安保法案が可決されました。色んな意見があるかと思いますが、私個人としては集団的自衛権は必要と思っています。そのためには、憲法を改定しなければいけませんが、改定せずに違憲すれすれの法案を通したのはやり方としては良くなかったかなと感じています。

一方で過程はどうあれ、集団的自衛権を通せたこと自体は良かったとも感じており、複雑な心境です。国会議事堂前のデモ、芸能人の発言、野党の妨害時間稼ぎと何かと話題が多かった安保法案ですが、マスコミ側には反対側の意見ばかり取り上げ、賛成側を殆ど取り上げないという偏向ぶりが見られました。

国会審議中に新宿では20代の女性が街宣車の上から賛成のスピーチをされていたそうです。要約しますが
「反対の人は、日本は平和だから、この先もずっと平和であるために安保法案反対と言ってる方がいらっしゃると思います。それは本当の平和ですか? 自分だけが良ければいいと思ってる平和ではないですか? 13歳の女の子が拉致されてまだ戻ってきません。拉致問題とか領土問題、これって目に見えない戦争が起こってるって思いませんか?そういうものから、これ以上酷いことにならないように守ろうと安保法案を成立させて網戸じゃなくて、もう鍵をかけて侵される前に守ろうと安部総理は安保法案を通そうとしてくれてるんじゃないでしょうか。安部さんが独裁なら中国はどうなりますか? 日本は民主主義なので嫌なら選挙で示せばいいじゃないですか……」
非常に筋の通った正論だと思いますし、ニュースでもとり上げるべきと思いました。

しかし、このスピーチは殆ど報道されてないようで私もネット上で初めて知りましたし、それ以後もテレビ新聞で取り上げられているのを見つけることはできませんでした。国会では与党が多数決で決定することに対して野党が反発していましたが、報道でも少数の賛成派デモについては殆ど取り上げていませんでした。

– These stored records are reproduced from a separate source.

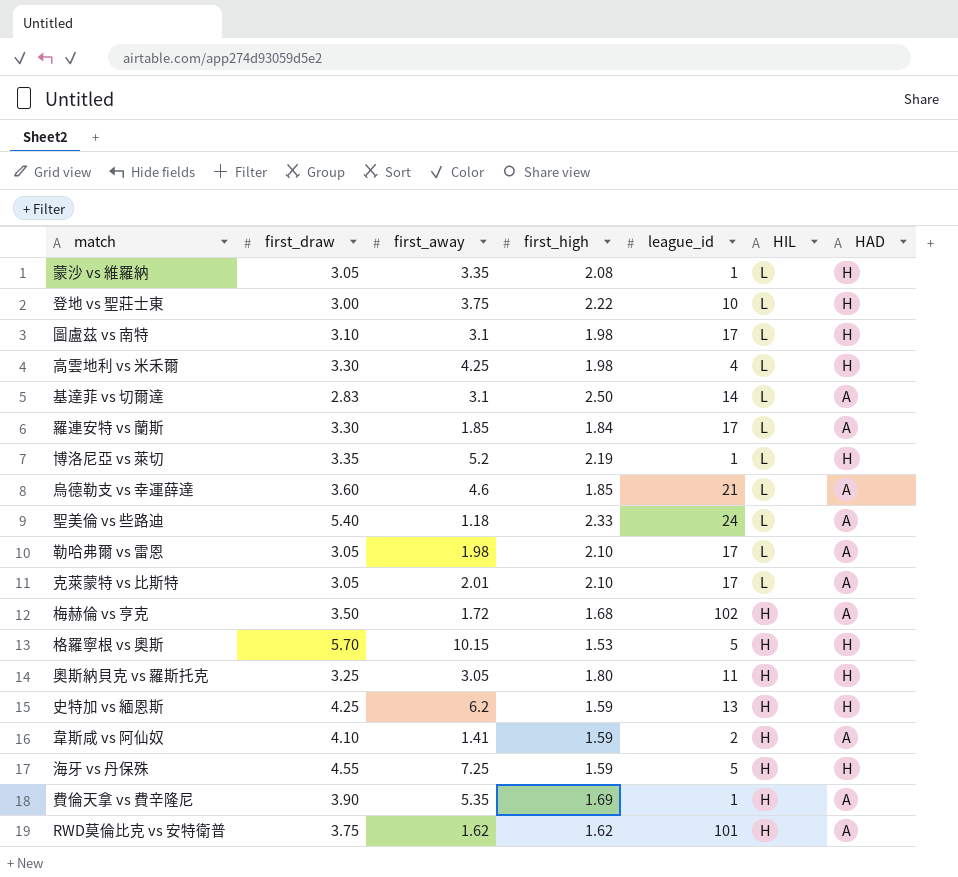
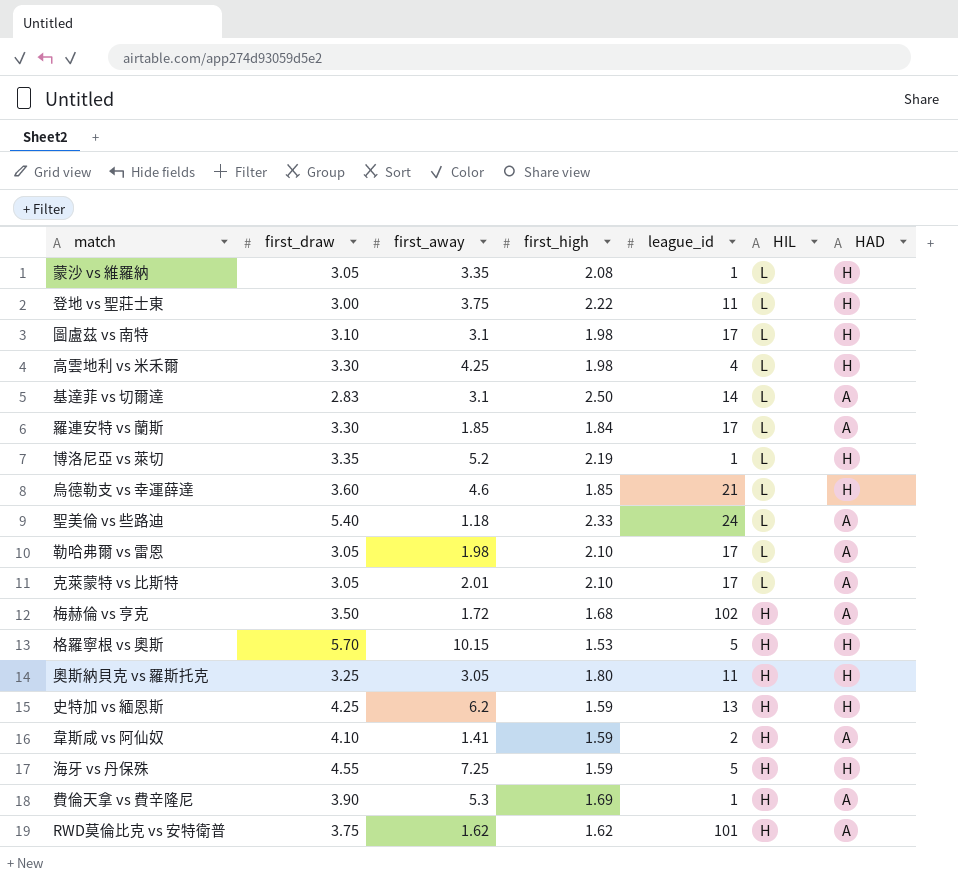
登地 vs 聖莊士東 | league_id: 10 -> 11
烏德勒支 vs 幸運薛達 | HAD: A -> H
費倫天拿 vs 費辛隆尼 | first_away: 5.35 -> 5.3

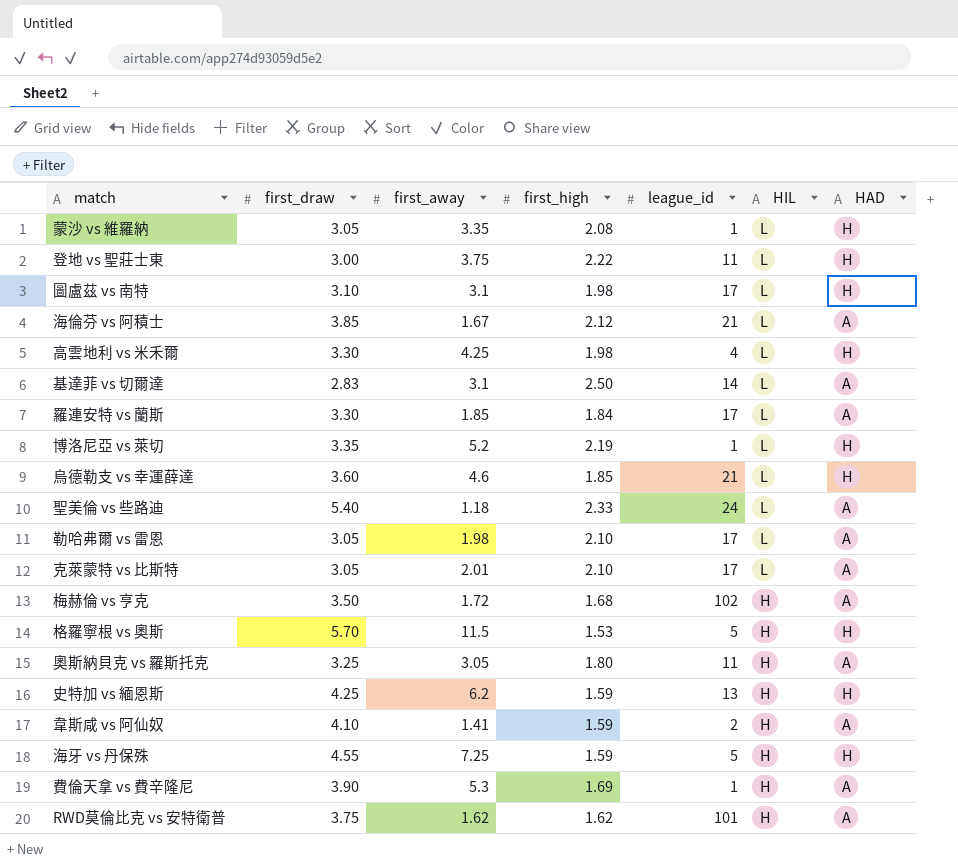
row 海倫芬 vs 阿積士: none -> 3.85 | 1.67 | 2.12 | 21 | L | A
格羅寧根 vs 奧斯 | first_away: 10.15 -> 11.5
奧斯納貝克 vs 羅斯托克 | HAD: H -> A

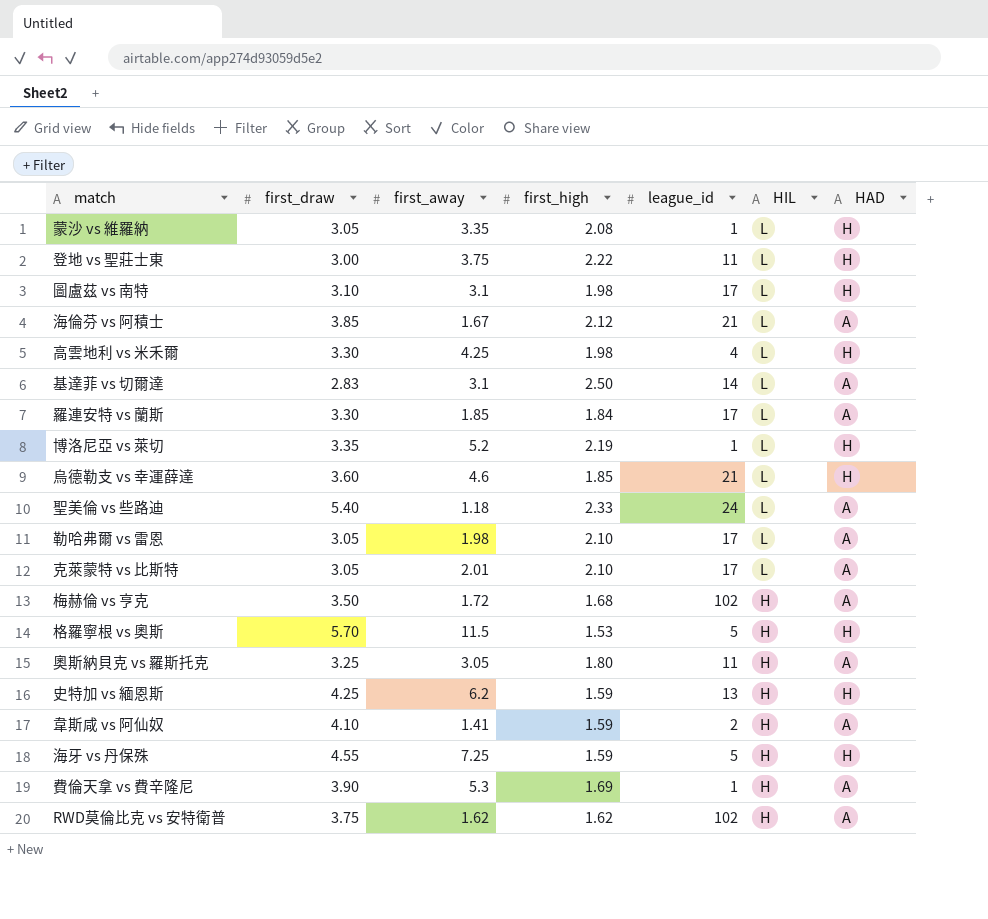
RWD莫倫比克 vs 安特衛普 | league_id: 101 -> 102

今回の安保法案を巡っては、マスコミは中立ではないということが実感できたことが一番大きな教訓だと思います。テレビ朝日の報道ステーションではスポンサーの高須クリニック院長が、偏った報道番組のスポンサーはできないと宣言。その直後の放送では急に賛成派のインタビューを流し始めるという始末でした。

反対意見の人の気持ちもわかりますし、互いに議論して理解を深める必要がある安保法案ですが、政府に対しては憲法改正して正しい手順で進めてほしいと思うと同時に、マスコミについては情報操作をせずに反対派、賛成派双方の意見を公平に取り扱ってほしいと思いました。